Ion binding and permeation through the lepidopteran amino acid transporter KAAT1 expressed in Xenopus oocytes

The transient and steady-state currents induced by voltage jumps in Xenopus oocytes expressing the lepidopteran amino acid co-transporter KAAT1 have been investigated by two-electrode voltage clamp. KAAT1-expressing oocytes exhibited membrane currents larger than controls even in the absence of amino acid substrate (uncoupled current).

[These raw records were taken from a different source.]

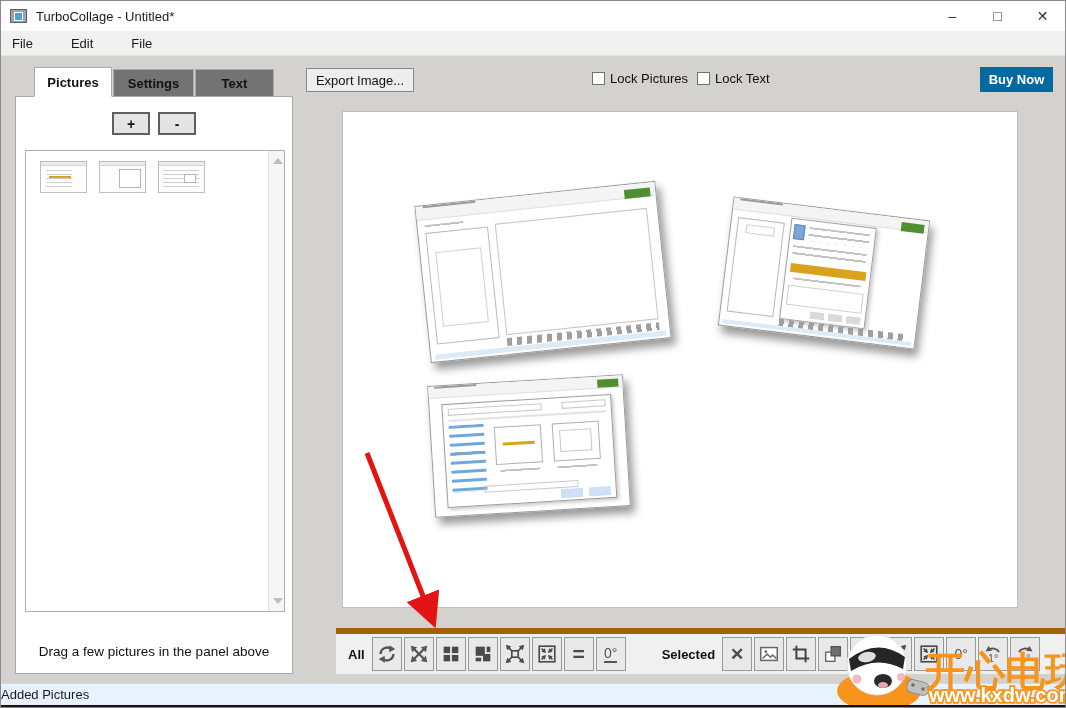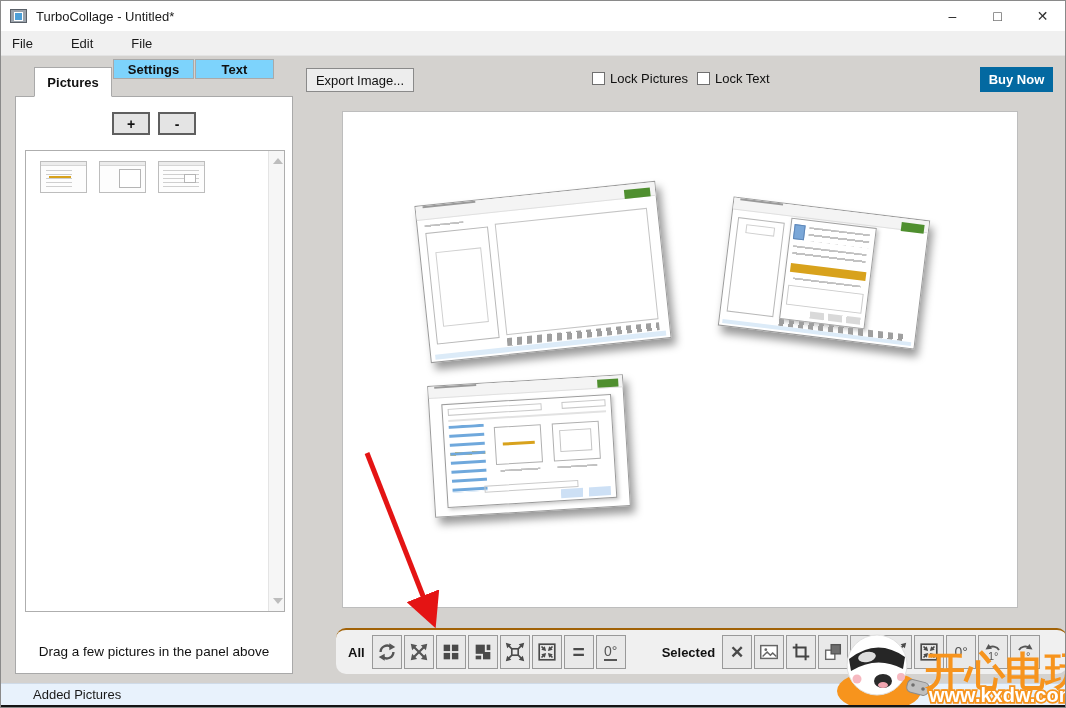--- a/index.html
+++ b/index.html
@@ -12,21 +12,21 @@
   .app-icon::after { content:""; position:absolute; left:3px; top:2px; width:7px; height:7px; background:#4da0d8; border:1px solid #fff; }
   .title-text { margin-left:9px; font-size:13px; color:#1a1a1a; }
   .win-controls { position:absolute; right:0; top:0; height:30px; display:flex; }
   .win-btn { width:45px; height:30px; display:flex; align-items:center; justify-content:center; font-size:14px; color:#333; cursor:default; }
 
   
   .menubar { position:absolute; left:0; top:30px; width:100%; height:25px; background:#f0f0f0; display:flex; align-items:center; border-bottom:1px solid #e3e3e3;gap:16px; }
   .menu-item { padding:0 11px; font-size:13px; color:#1a1a1a; }
 
   
-  .tab { position:absolute; top:58px; height:20px; background:#7dd3fc; border:1px solid #a9a9a9; display:flex; align-items:center; justify-content:center; font-size:13px; font-weight:bold; color:#111; }
+  .tab { position:absolute; top:68px; height:28px; background:#737373; border:1px solid #a9a9a9; display:flex; align-items:center; justify-content:center; font-size:13px; font-weight:bold; color:#111; }
   .tab.active { top:66px; height:30px; background:#fff; border-bottom:1px solid #fff; z-index:3; }
   .btn-export { position:absolute; left:305px; top:67px; width:108px; height:24px; background:#ededed; border:1px solid #8a8a8a; font-size:13px; color:#111; display:flex; align-items:center; justify-content:center; }
   .chk-group { position:absolute; top:70px; display:flex; align-items:center; }
   .chk-box { width:13px; height:13px; background:#fff; border:1px solid #707070; margin-right:5px; }
   .chk-label { font-size:13px; color:#111; }
   .btn-buynow { position:absolute; left:979px; top:66px; width:73px; height:25px; background:#0369a1; color:#fff; font-size:13px; font-weight:bold; display:flex; align-items:center; justify-content:center; }
 
   
   .left-panel { position:absolute; left:14px; top:95px; width:278px; height:578px; background:#fff; border:1px solid #a9a9a9; z-index:2; }
   .pm-btn { position:absolute; top:15px; width:38px; height:23px; background:#e4e4e4; border:2px solid #5f5f5f; font-size:14px; font-weight:bold; color:#111; display:flex; align-items:center; justify-content:center; }
@@ -50,31 +50,31 @@
   .mw-dots { position:absolute; left:3%; top:3%; width:22%; height:2px; background:#9a9a9a; }
   .mw-green { position:absolute; background:#4f8f2f; }
   .mw-side { position:absolute; background:#fff; border:1px solid #b8b8b8; }
   .mw-innerlist { position:absolute; left:12%; right:12%; top:18%; bottom:14%; border:1px solid #d0d0d0; }
   .mw-canvas { position:absolute; background:#fff; border:1px solid #c4c4c4; }
   .mw-toolbar { position:absolute; height:5%; background:repeating-linear-gradient(90deg, #9f9f9f 0 5px, transparent 5px 10px); }
   .mw-status { position:absolute; left:1.5%; right:1.5%; bottom:1.5%; height:3%; background:#dcebf8; }
   .mock-lines { background:repeating-linear-gradient(#c2c2c2 0 2px, transparent 2px 7px); }
 
   
-  .toolbar { position:absolute; left:335px; top:627px; width:731px; height:46px; background:#f0f0f0; border-top:2px solid #a16207; display:flex; align-items:center;border-radius:10px; }
+  .toolbar { position:absolute; left:335px; top:627px; width:731px; height:46px; background:#f0f0f0; border-top:6px solid #a16207; display:flex; align-items:center; }
   .tb-label { font-size:13px; font-weight:bold; color:#111; margin:0 7px 0 12px; }
   .tbtn { width:30px; height:34px; margin-right:2px; background:#e9e9e9; border:1px solid #999; display:flex; align-items:center; justify-content:center; flex:none; }
   .deg { font-size:14px; color:#555; border-bottom:2px solid #555; line-height:15px; }
   .xglyph { font-size:17px; font-weight:bold; color:#4a4a4a; }
   .eqglyph { font-size:21px; font-weight:800; color:#4a4a4a; line-height:10px; }
   svg.ic { display:block; }
 
   
   .statusbar { position:absolute; left:0; top:682px; width:100%; height:22px; background:#e8f2fc; border-top:1px solid #cfdbe8; display:flex; align-items:center; }
-  .status-text { margin-left:32px; font-size:13px; color:#1a1a1a; }
+  .status-text { font-size:13px; color:#1a1a1a; }
   .bottom-strip { position:absolute; left:0; top:704px; width:100%; height:4px; background:#141414; }
 
   
   .overlay { position:absolute; left:0; top:0; width:1066px; height:708px; pointer-events:none; z-index:50; }
   .watermark { position:absolute; right:0; bottom:2px; width:232px; height:76px; z-index:60; pointer-events:none; }
 </style>
 </head>
 <body>
 
 <div id="app">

The selectivity order of this uncoupled current was Li + > Na + ≈ Rb + ≈ K + > Cs + ; in contrast, the permeability order in non-injected oocytes was Rb + > K + > Cs + > Na + > Li + . KAAT1-expressing oocytes gave rise to ‘pre-steady-state currents’ in the absence of amino acid. The characteristics of the charge movement differed according to the bathing ion: the curves in K + were strongly shifted (> 100 mV) towards more negative potentials compared with those in Na + , while in tetramethylammonium (TMA + ) no charge movement was detected. The charge-voltage ( Q–V ) relationship in Na + could be fitted by a Boltzmann equation having V ½ of −69 ± 1 mV and slope factor of 26 ± 1 mV; lowering the Na + concentrations shifted the Q–V relationship to more negative potentials; the curves could be described by a generalized Hill equation with a coefficient of 1.6, suggesting two binding sites. The maximal movable charge ( Q max ) in Na + , 3 days after injection, was in the range 2.5–10 nC. Addition of the transported substrate leucine increased the steady-state carrier current, the increase being larger in high K + compared with high Na + solution; in these conditions the charge movement disappeared. Applying Eyring rate theory, the energy profile of the transporter in the absence of organic substrate included a very high external energy barrier (25.8 RT units) followed by a rather deep well (1.8 RT units).